*** Begin section ***

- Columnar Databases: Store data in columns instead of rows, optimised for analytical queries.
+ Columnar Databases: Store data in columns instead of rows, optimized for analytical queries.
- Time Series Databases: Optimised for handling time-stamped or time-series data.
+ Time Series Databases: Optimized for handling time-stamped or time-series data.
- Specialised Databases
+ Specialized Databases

*** End section ***
*** Begin section ***

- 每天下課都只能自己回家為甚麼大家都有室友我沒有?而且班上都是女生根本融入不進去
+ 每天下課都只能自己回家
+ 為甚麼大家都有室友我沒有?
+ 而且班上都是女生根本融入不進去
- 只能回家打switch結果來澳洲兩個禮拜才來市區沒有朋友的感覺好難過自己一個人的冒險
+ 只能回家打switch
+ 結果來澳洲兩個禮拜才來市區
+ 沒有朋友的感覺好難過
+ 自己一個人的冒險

*** End section ***
*** Begin section ***

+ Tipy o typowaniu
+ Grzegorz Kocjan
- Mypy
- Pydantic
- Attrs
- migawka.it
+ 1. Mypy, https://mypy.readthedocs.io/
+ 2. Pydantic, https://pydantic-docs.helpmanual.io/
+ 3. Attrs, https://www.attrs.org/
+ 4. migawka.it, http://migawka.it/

*** End section ***

▶ [Problem statement]
Using the entries above, give again exactly the lines from the line holding "2. Pydantic, https://pydantic-docs.helpmanual.io/" through the line holding "4. migawka.it, http://migawka.it/". Include both end lines and nothing else.

▶ [Your response]
+ 2. Pydantic, https://pydantic-docs.helpmanual.io/
+ 3. Attrs, https://www.attrs.org/
+ 4. migawka.it, http://migawka.it/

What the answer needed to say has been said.